Building a website is difficult (a small one is not) but a large one with constant updates demands photography work, video production, etc I do all of that. But the pressure of "I want results results results!" has increased over time in what seems to me unrealistic basis. Let's say the website, photos and video production costs US$300 in total just for the sake of the example. That opened a door to more work, YES, but also questions and also demands on results constantly. Let's compare that to building the furniture (I also work on wood), costs of that: (let's say) US$450 one time, a short period of questions and actually a picture to choose solves it all. You will never get your client complaining about sales, marketing or ROI, sounds to me smarter work compared to what I've been doing. Let's add this: everyone coming to the store will see the furniture.

Chapter #2
Selling promises and lies.
Someone walks in and says "for a budget of US$400 I can build a social media campaign on Facebook and make this business profitable". (I can already see you raising your eyebrows). Such things are really arguable and most times laughable. Yes I had experiences on social media, surprisingly with my own wood products and yes you can sell, but is the same: there are no guarantees. Yet such salesmen are selling guarantees.

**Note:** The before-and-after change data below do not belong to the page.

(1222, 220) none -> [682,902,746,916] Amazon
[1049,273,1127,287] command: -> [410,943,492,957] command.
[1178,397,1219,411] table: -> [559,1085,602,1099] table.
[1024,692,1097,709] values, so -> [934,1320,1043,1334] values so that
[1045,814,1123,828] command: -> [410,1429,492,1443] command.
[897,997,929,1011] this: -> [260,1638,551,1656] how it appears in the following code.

Usually the first result (regarding my experience) is the client turns to you and starts asking and wondering about guarantees. This usually means a clash of opinions where if you are honest, you have to fight with honesty and truth against the lies of a salesman (quite difficult) more if you consider most clients don't understand about this. Most clients will get greedy or desperate and go the salesman way. An easy loss? to me: YES. If you are thinking we should give a fight I would say yes, I did so in the past, but I now avoid it and often I let the client go and play with children toys, why?

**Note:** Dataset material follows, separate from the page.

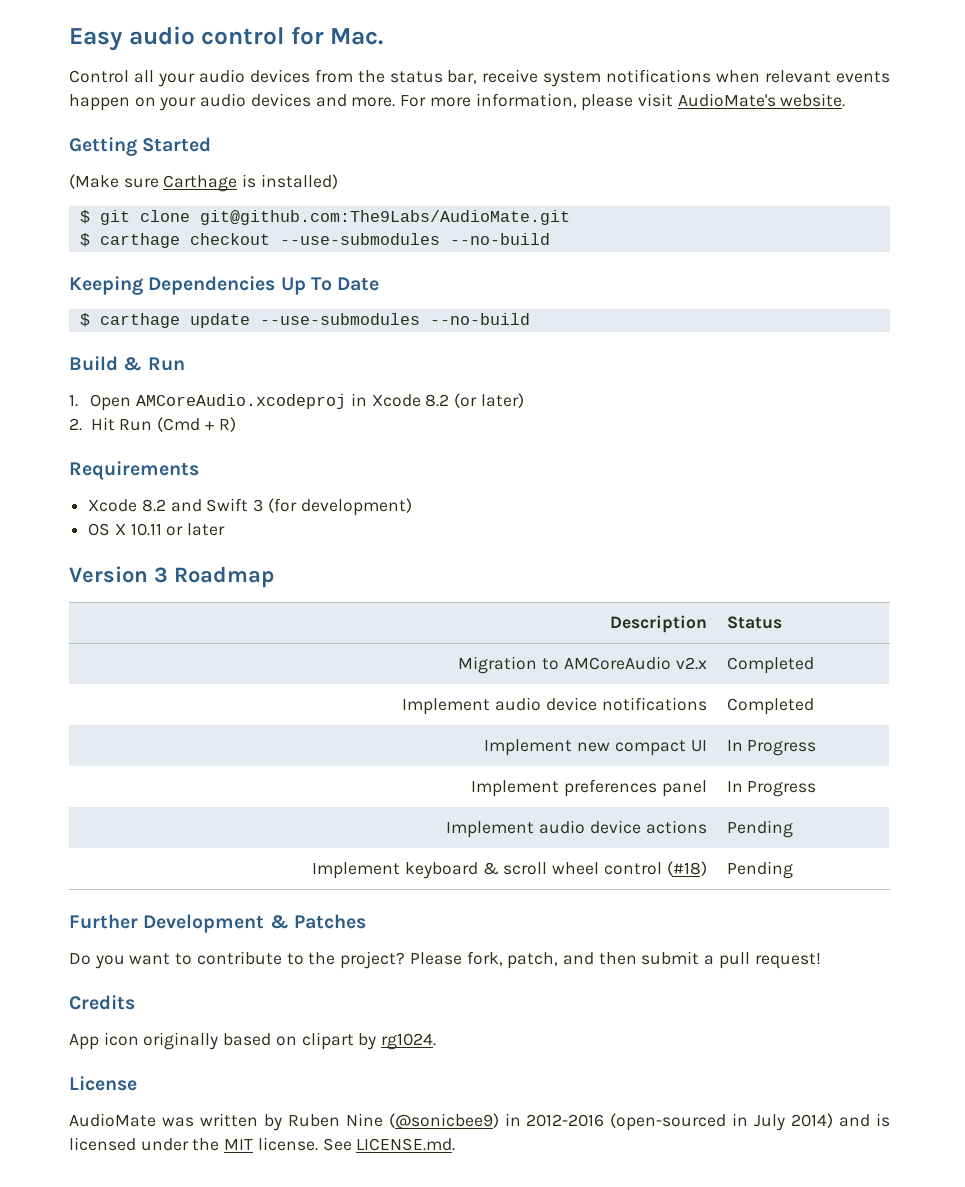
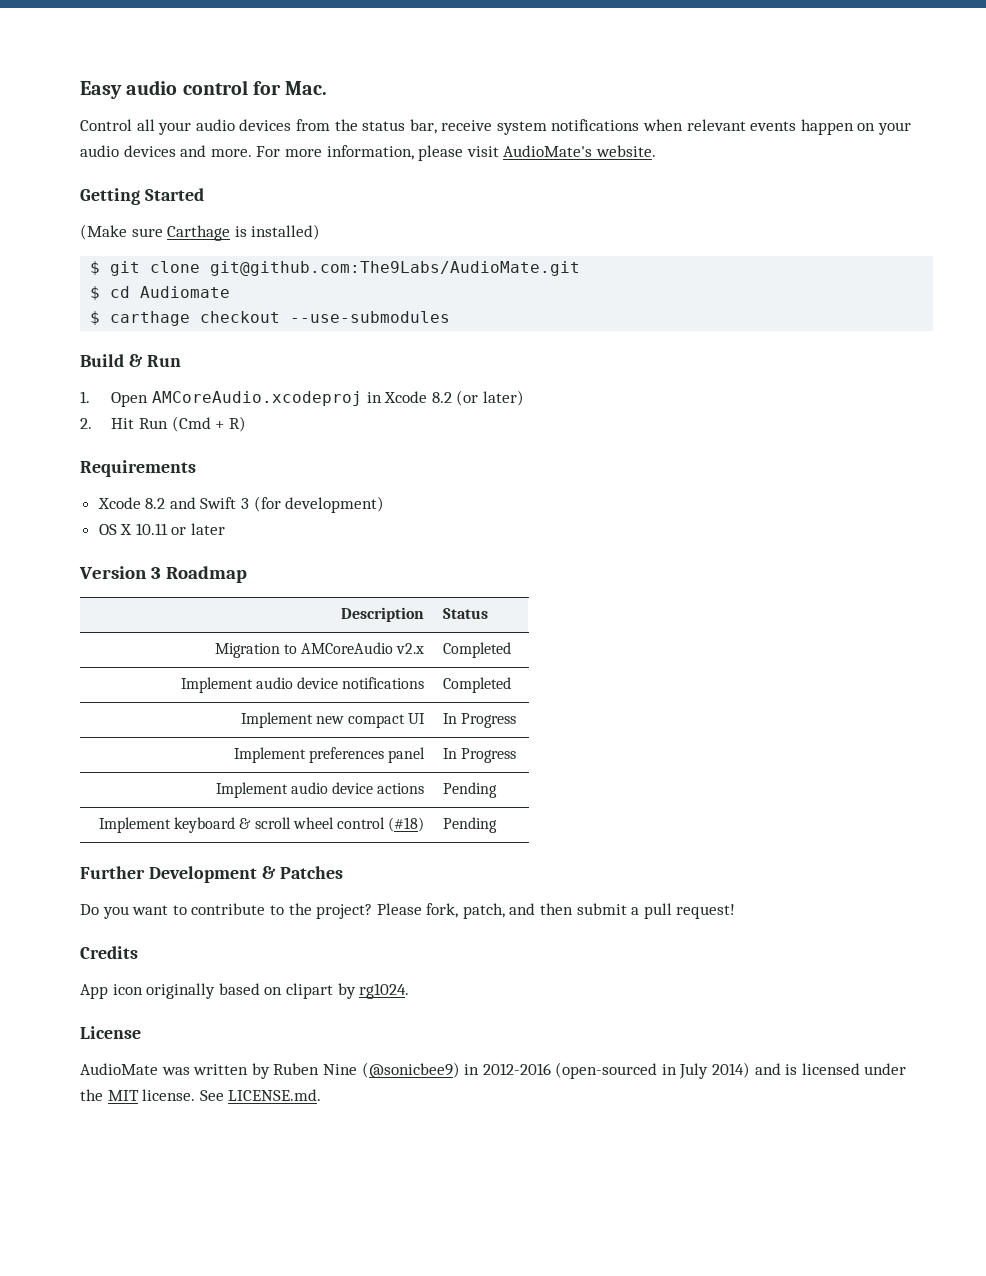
(570, 217) none -> [90,286,231,300] // $ cd Audiomate
[449,233,550,245] [69,276,380,295] [79,313,530,328] --no-build // Keeping Dependencies Up To Date // $ carthage update --use-submodules --no-build -> (451, 317) none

A. - Such battles are not fair (what is fair in this world?) but this is simple, the client wants guarantees, you can't have that, not even investing on adwords, FB advertising, etc, there is no such thing.

B. - Giving a fight mostly means opening your mouth and explaining why such things are cheap magic that doesn't work, and doing so also means exposing a lot of knowledge to do such explaining, it also means FREE COURSES, free training. This can turn into you and your-client or meetings to discuss strategies along with the new person. I gave a fight sometimes until I listened to myself, no free training, period, no long explanations on why such things don't work or what works and how much to invest.

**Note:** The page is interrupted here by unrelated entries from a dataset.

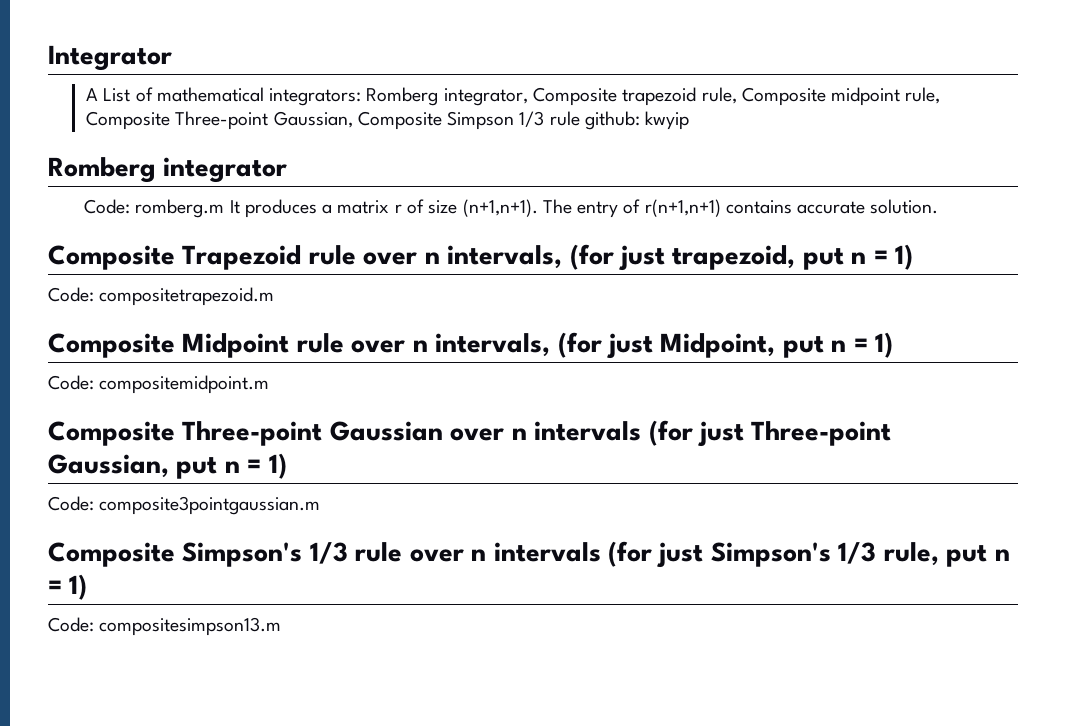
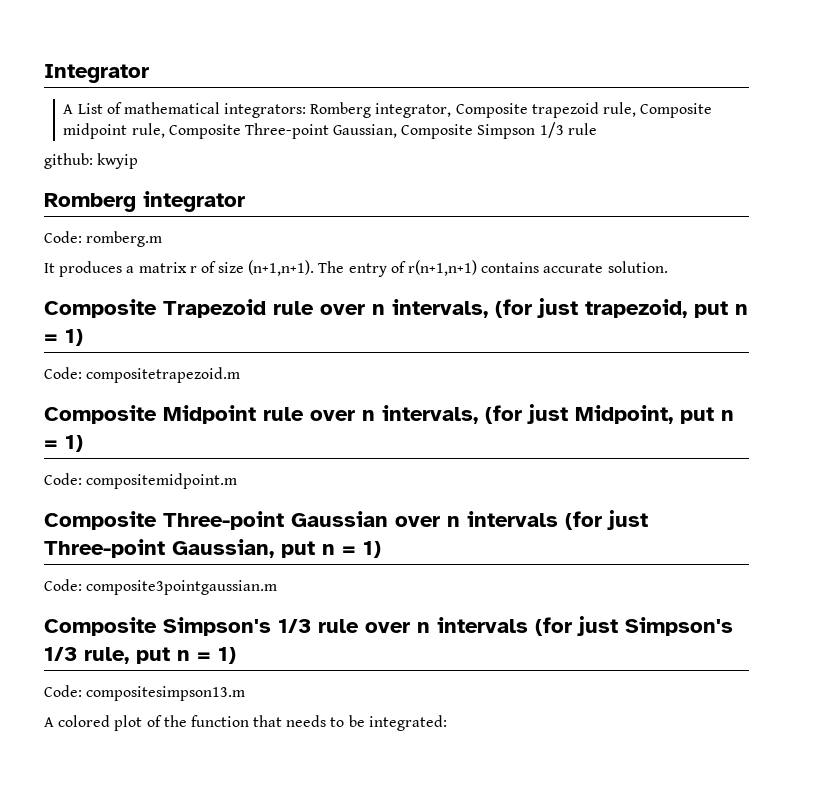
(580, 118) none -> (597, 129) //
(225, 208) none -> (163, 239) //
(282, 626) none -> [44,715,447,731] // A colored plot of the function that needs to be integrated:

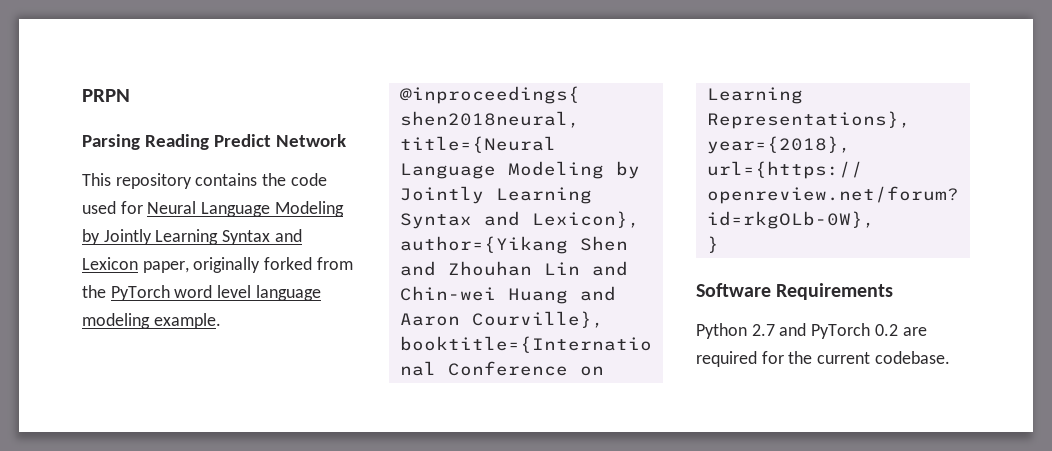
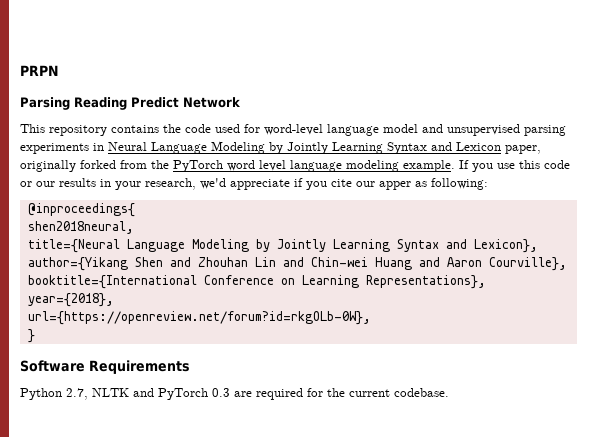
(143, 207) none -> [264,124,566,136] [20,143,104,154] word-level language model and unsupervised parsing experiments in
(221, 321) none -> [459,160,570,172] [20,178,488,190] If you use this code or our results in your research, we'd appreciate if you cite our apper as following:
[751,324,775,336] 2.7 -> [66,388,129,400] 2.7, NLTK
[874,324,898,336] 0.2 -> [212,388,230,397] 0.3

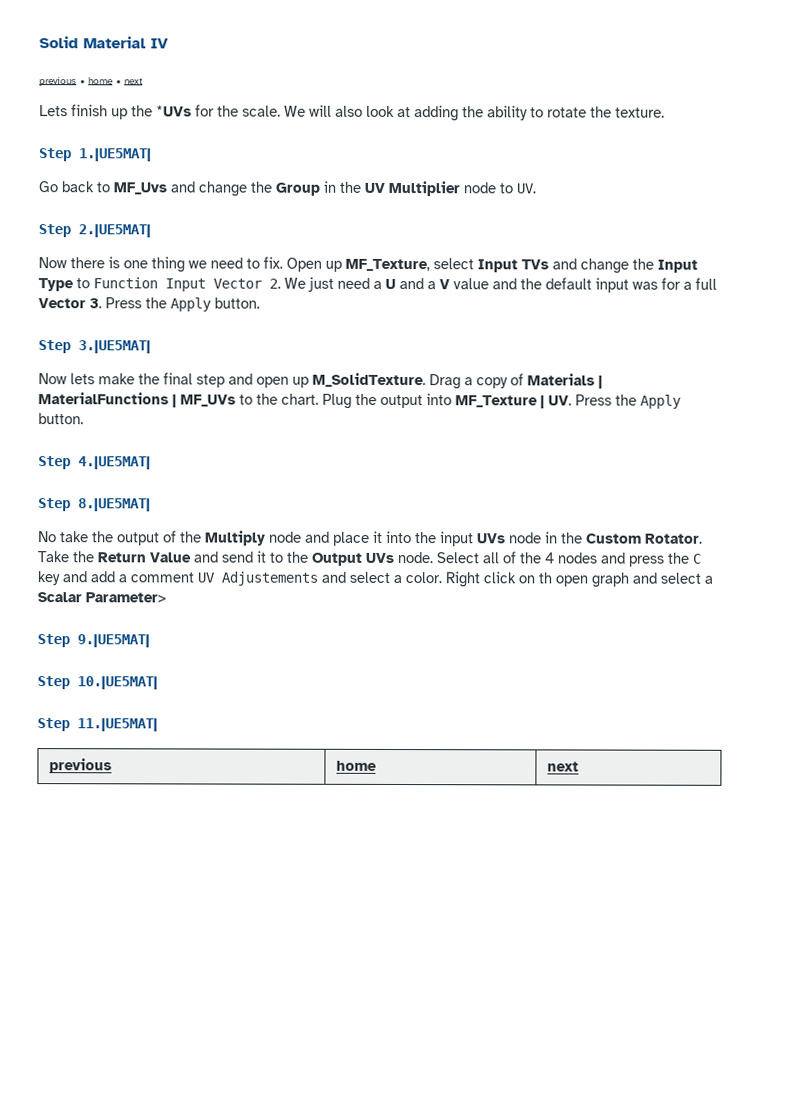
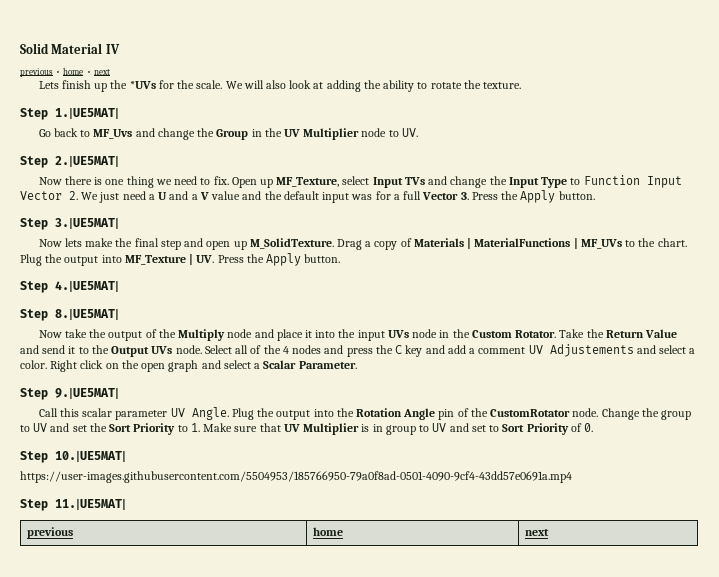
[38,531,57,543] No -> [38,330,62,338] Now
[538,572,552,584] th -> [121,360,139,369] the
[85,592,166,603] Parameter> -> [298,361,357,369] Parameter.
(150, 641) none -> [38,407,692,420] [20,423,594,435] // Call this scalar parameter UV Angle. Plug the output into the Rotation Angle pin of the CustomRotator node. Change the group to UV and set the Sort Priority to 1. Make sure that UV Multiplier is in group to UV and set to Sort Priority of 0.
(158, 683) none -> [20,471,572,483] // https://user-images.githubusercontent.com/5504953/185766950-79a0f8ad-0501-4090-9cf4-43dd57e0691a.mp4

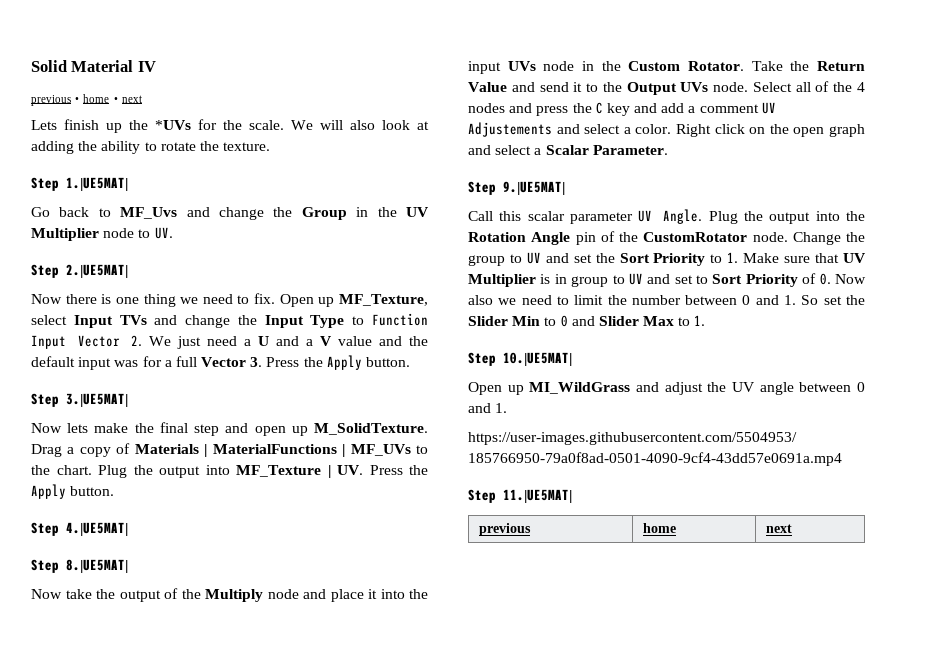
[20,451,126,463] // Step 10.|UE5MAT| -> [834,274,866,284] [468,295,865,305] [468,315,706,327] [468,352,572,366] [468,382,865,395] [468,403,508,413] Now also we need to limit the number between 0 and 1. So set the Slider Min to 0 and Slider Max to 1. // Step 10.|UE5MAT| // Open up MI_WildGrass and adjust the UV angle between 0 and 1.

My findings. With such experiences I had honest clients coming back saying "that was all a lie, it doesn't work, what we built with you really had measurable results". Others keep paying the other person for a while and then their online business stalls. Others (mostly) shutdown eventually and the business is lost (for the client).

I can't stress enough the always valid truths about content being king. I keep several of my websites still making money today, while many of the clients I meet today have goals, "plans" but most of them no content at all (at-all!) and still they want to sell, just like cooking a cake and putting it on a table expecting it to sell itself with no pictures, no content, no description, no nutritional data, etc, most clients don't have a plan. Would that be a business? (building content for them?) Oh yes, there is a lot of work there, but that's like telling your client how to dress properly. It's also a lot of waste of time.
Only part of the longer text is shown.